Our frustration grows, their anxiety rises, and we both walk away feeling burned out and down trodden. We blame “kids these days” for not being coachable, for being snowflakes, and parents for making them lazy. Kids Blame the sport for not being fun, coaches being mean, and adults not caring.
What’s to blame is not the adults. What’s to blame is not the kids. What’s to blame is the way we are approaching the problem. My son could not approach the problem in a way he could solve it using my methods. No matter how long I sat there teaching, he was NOT going to learn. He finally gave me the solution.
Don’t teach him the way I learn, teach him in the way he learns.
We need to change the way we coach from the way we learn to the way they learn. It does not matter how much we teach the game, it only matters if they learn it, and many are simply not learning it the way we coach it.
Change the way we coach. Adapt the coach training to include brain science, learning theory, childhood development, and communication (among others) so we understand how our kids learn. If they are not learning, we are not really coaching.
Change the way we coach. Alter the communication process and patterns to fit their world. Instead of making kids understand what we are saying, maybe we should understand what they hear and say and teach in language that makes sense.
Change the way we coach. Shift the focus from showing them how we want it done, to asking them how they would do it. Educators seek to find out how a child thinks so they can show them how to use the tools they have to solve the problems. If we started making our kids self-reliant to find their own solutions, only guiding the process and not dictating the terms, what kind of development would we see?
Change the way we coach. Move beyond supreme ruler of the field to being servant of the child. Instead of acting like we know it all and they are mere vessels into which we pour our knowledge, what if we saw them as those we serve and our goal is to help them unlock their own knowledge? It is not about us, it is about them. It is not to show them how smart we are, it is to help them become smarter. It is not to replicate the player we were, it is to unlock the player they will become.
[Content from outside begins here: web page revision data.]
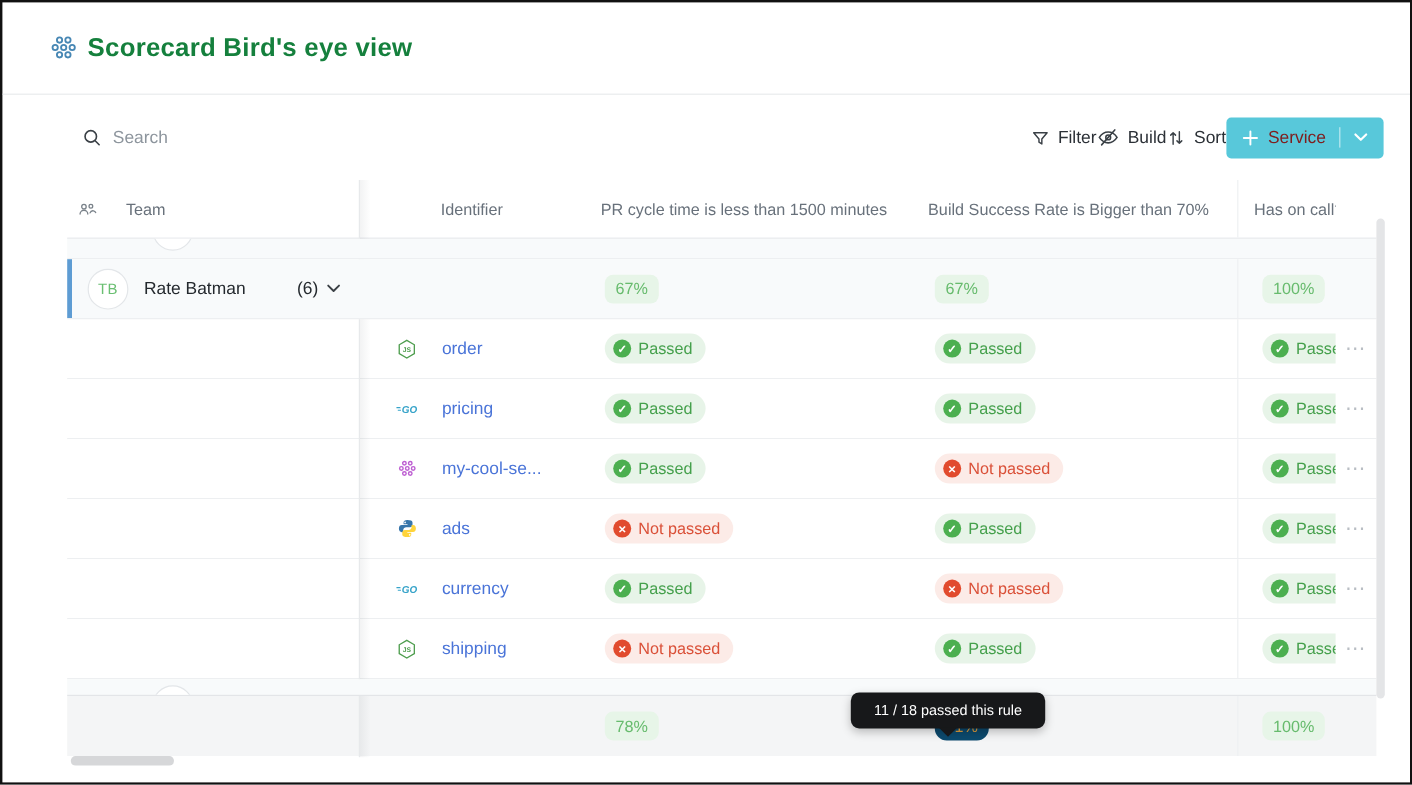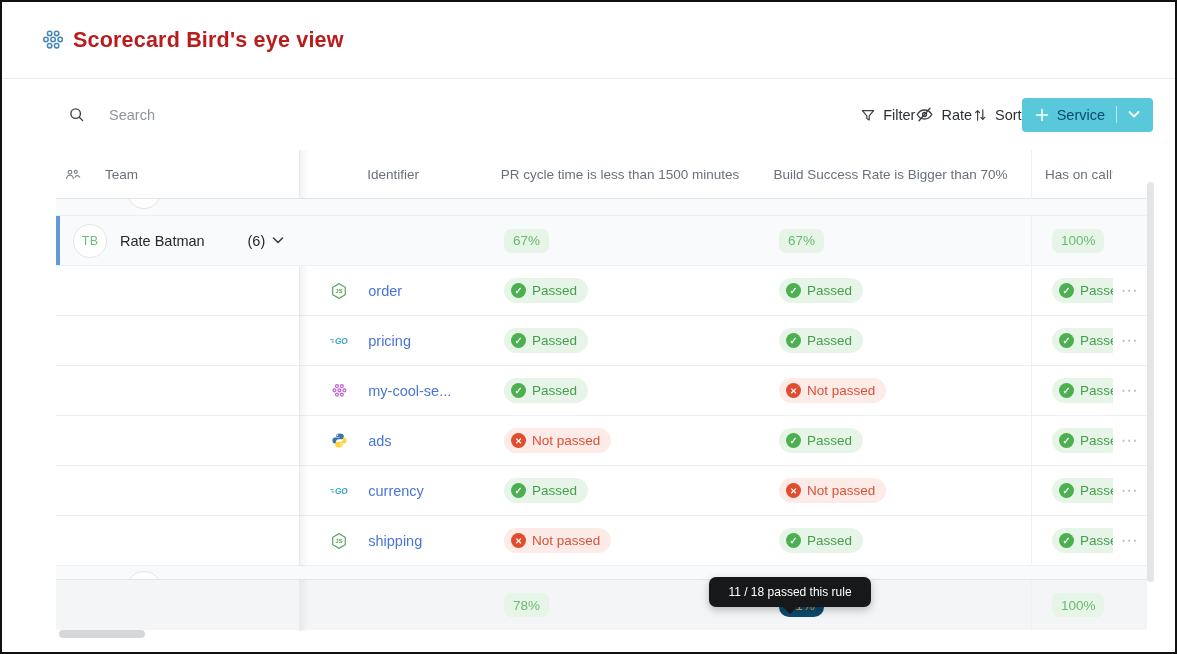--- a/index.html
+++ b/index.html
@@ -13,7 +13,7 @@
   .app-header { display:flex; align-items:center; height:77px; padding-left:39px;
                 border-bottom:1px solid #e9ebed; }
   .app-header .title-icon { width:23px; height:23px; margin-right:9px; flex:none; }
-  .page-title { font-size:21.5px; font-weight:700; color:#b91c1c; letter-spacing:.2px; }
+  .page-title { font-size:21.5px; font-weight:700; color:#15803d; letter-spacing:.2px; }
 
   
   .toolbar { display:flex; align-items:center; height:71px; padding:0 22px 0 66px; }

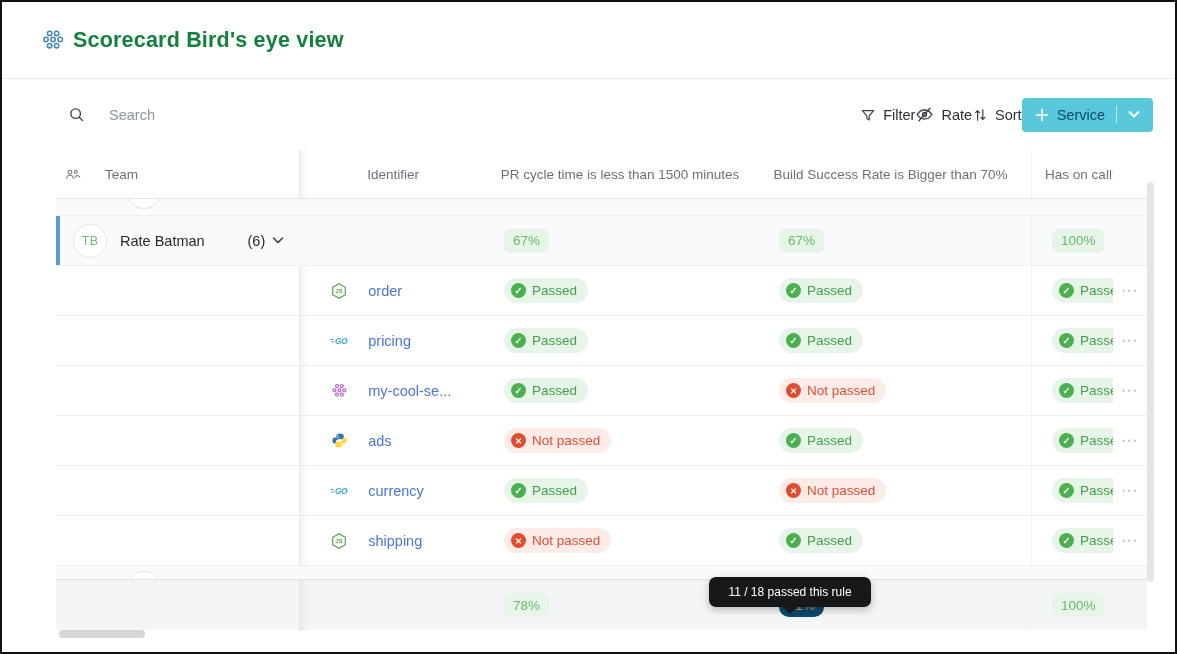--- a/index.html
+++ b/index.html
@@ -17,7 +17,7 @@
 
   
   .toolbar { display:flex; align-items:center; height:71px; padding:0 22px 0 66px; }
-  .search-box { display:flex; align-items:center; gap:24px; }
+  .search-box { display:flex; align-items:center; gap:9px; }
   .search-box input { border:none; outline:none; font-size:14.5px; width:220px;
                       font-family:"Liberation Sans", sans-serif; color:#2c3136; background:transparent; }
   .search-box input::placeholder { color:#8d959d; }

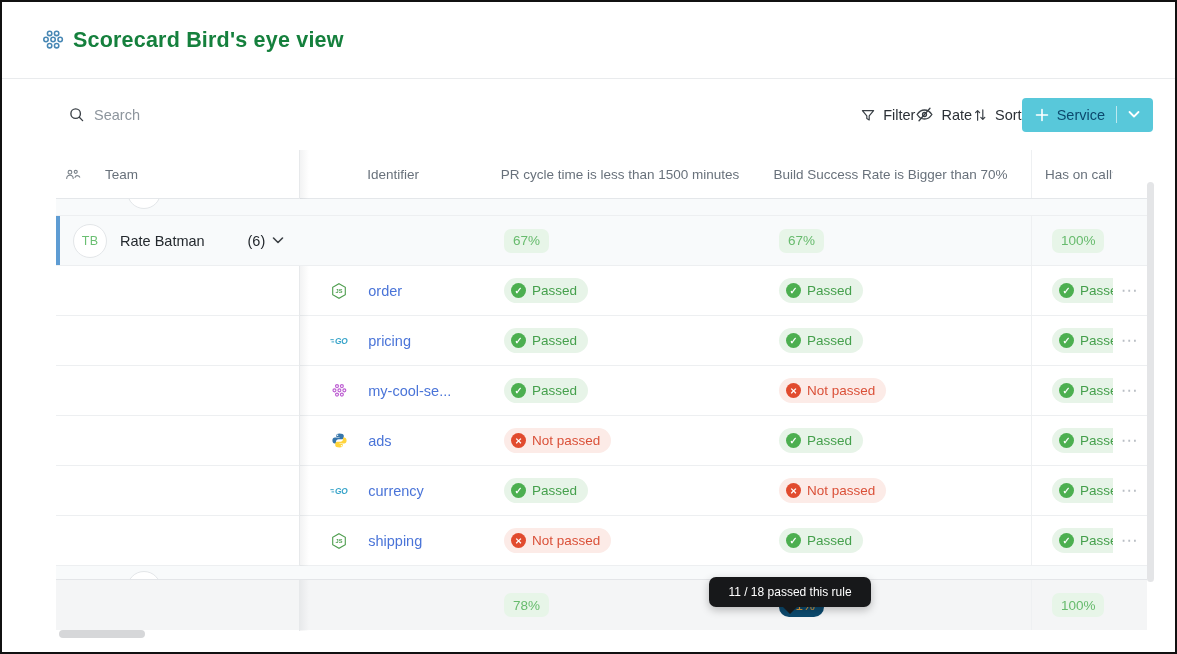--- a/index.html
+++ b/index.html
@@ -151,7 +151,7 @@
           <circle cx="10" cy="9" r="2.1" fill="none" stroke="#3a4046" stroke-width="1.4"></circle>
           <line x1="4.2" y1="15.6" x2="15.8" y2="2.4" stroke="#3a4046" stroke-width="1.4" stroke-linecap="round"></line>
         </svg>
-        <span>Rate</span>
+        <span>Build</span>
       </button>
 
       <button class="ghost-btn">

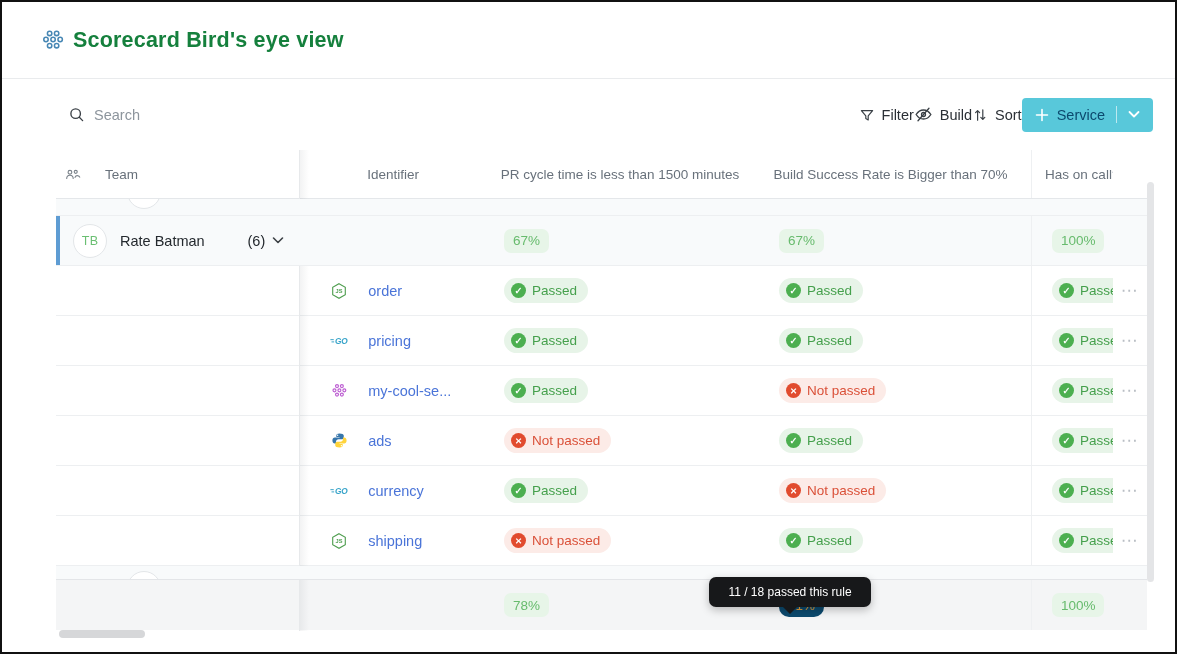--- a/index.html
+++ b/index.html
@@ -28,7 +28,7 @@
           background:#e5e6e8; border-radius:8px; font-size:14.5px; color:#27292c; cursor:pointer; }
   .chip .x-btn { display:flex; align-items:center; padding:2px; cursor:pointer; }
   .primary-btn { display:flex; align-items:center; height:34px; padding:0 13px;
-                 background:#58c8da; border:none; border-radius:4px; color:#0c4a6e;
+                 background:#58c8da; border:none; border-radius:4px; color:#7f1d1d;
                  font-size:14.5px; cursor:pointer; font-family:"Liberation Sans", sans-serif; }
   .primary-btn .plus { margin-right:8px; display:flex; }
   .primary-btn .divider { width:1px; height:17px; background:rgba(255,255,255,.6); margin:0 11px; }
Change the way we coach. Instead of the stoic, stand offish, brooding expert who cares about the game, what if we were the engaged, fun loving, connected person who cares about the players. Imagine how much more we could get from our players, all of them, if we learned to connect with each one as a person first. They would play longer if we had as much fun as them. They would be more intrinsically motivated to try harder if the person who coached them actually showed he or she cared. They want love. We think they need “tough love”.
I have spent the better part of the last month trying to tell everyone how the system is broken, but I don’t believe it is now. There are adjustments we need to make to structure, mission, vision, procedures, yes, but it is not the system that has failed our kids.
It is the software we are using to run the system that is failing us – how we are teaching them not what we are teaching. The kids need us to stop focusing so much on the X’s and O’s (the hard skills of the game). They need us to stop trying to teach them the way we want. They need us to use the soft skills it takes to connect with them, understand them, guide them, and truly teach them. That’s when we start teaching them they way they can learn.
As Dr. Ron Quinn says “no lines, no laps, no lectures”. Let’s create a dynamic learning environment where kids are moving, trying, solving, trying again. Where they at the centre and the way we teach is focused on exactly what they need in the way they understand it.
My son said, “That’s not how I learn”, so let’s figure how they actually do learn and coach them that way.